8e3- Peygamber’in Ümmetine Şahitliği

 

İşte böylece sizin insanlığa şahitler olmanız, Resûl'ün de size şahit olması için sizi mutedil bir millet kıldık. Senin (arzulayıp da şu anda) yönelmediğin kıbleyi (Kâbe'yi) biz ancak Peygamber'e uyanı, ökçeleri üzerinde geri dönenden ayırdetmemiz için kıble yaptık. Bu, Allah'ın hidayet verdiği kimselerden başkasına elbette ağır gelir. Allah sizin imanınızı asla zayi edecek değildir. Zira Allah insanlara karşı şefkatli ve merhametlidir. (Bakara: 2/143)

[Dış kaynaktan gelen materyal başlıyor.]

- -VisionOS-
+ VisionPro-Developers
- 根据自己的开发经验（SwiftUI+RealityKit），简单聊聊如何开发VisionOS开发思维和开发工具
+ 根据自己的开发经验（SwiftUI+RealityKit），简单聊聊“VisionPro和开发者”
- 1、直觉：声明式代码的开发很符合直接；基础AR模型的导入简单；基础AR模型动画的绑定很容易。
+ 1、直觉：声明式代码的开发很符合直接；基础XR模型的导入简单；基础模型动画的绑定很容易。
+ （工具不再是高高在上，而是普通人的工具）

Her bir ümmetten bir şahit getirdiğimiz ve seni de onlara şahit olarak gösterdiğimiz zaman halleri nice olacak! (Nisa: 4/41)

O gün her ümmetin içinden kendilerine birer şahit göndereceğiz. Seni de hepsinin üzerine şahit olarak getireceğiz. Ayrıca bu Kitab'ı da sana, her şey için bir açıklama, bir hidayet ve rahmet kaynağı ve müslümanlar için bir müjde olarak indirdik. (Nahl: 16/89)

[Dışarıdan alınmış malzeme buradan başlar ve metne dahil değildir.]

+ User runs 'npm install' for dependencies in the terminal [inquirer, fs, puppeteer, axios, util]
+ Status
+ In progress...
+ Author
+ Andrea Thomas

Allah uğrunda, hakkını vererek cihad edin. O, sizi seçti; din hususunda üzerinize hiçbir zorluk yüklemedi; babanız İbrahim'in dininde (de böyleydi). Peygamberin size şahit olması, sizin de insanlara şahit olmanız için O, gerek daha önce (gelmiş kitaplarda), gerekse bunda (Kur'an'da) size "müslümanlar" adını verdi. Öyle ise namazı kılın; zekâtı verin ve Allah'a sımsıkı sarılın. O, sizin mevlânızdır. Ne güzel mevladır, ne güzel yardımcıdır! (Hac: 22/78)

Ey Peygamber! Biz seni hakikaten bir şahit, bir müjdeleyici ve bir uyarıcı olarak gönderdik. (Ahzab: 33/45)

Şüphesiz biz seni, şahit, müjdeleyici ve uyarıcı olarak gönderdik. (Fetih: 48/8)

Nasıl Firavun'a bir elçi göndermiş idiysek doğrusu size de, hakkınızda şahitlik edecek bir peygamber gönderdik. (Müzzemmil: 73/15)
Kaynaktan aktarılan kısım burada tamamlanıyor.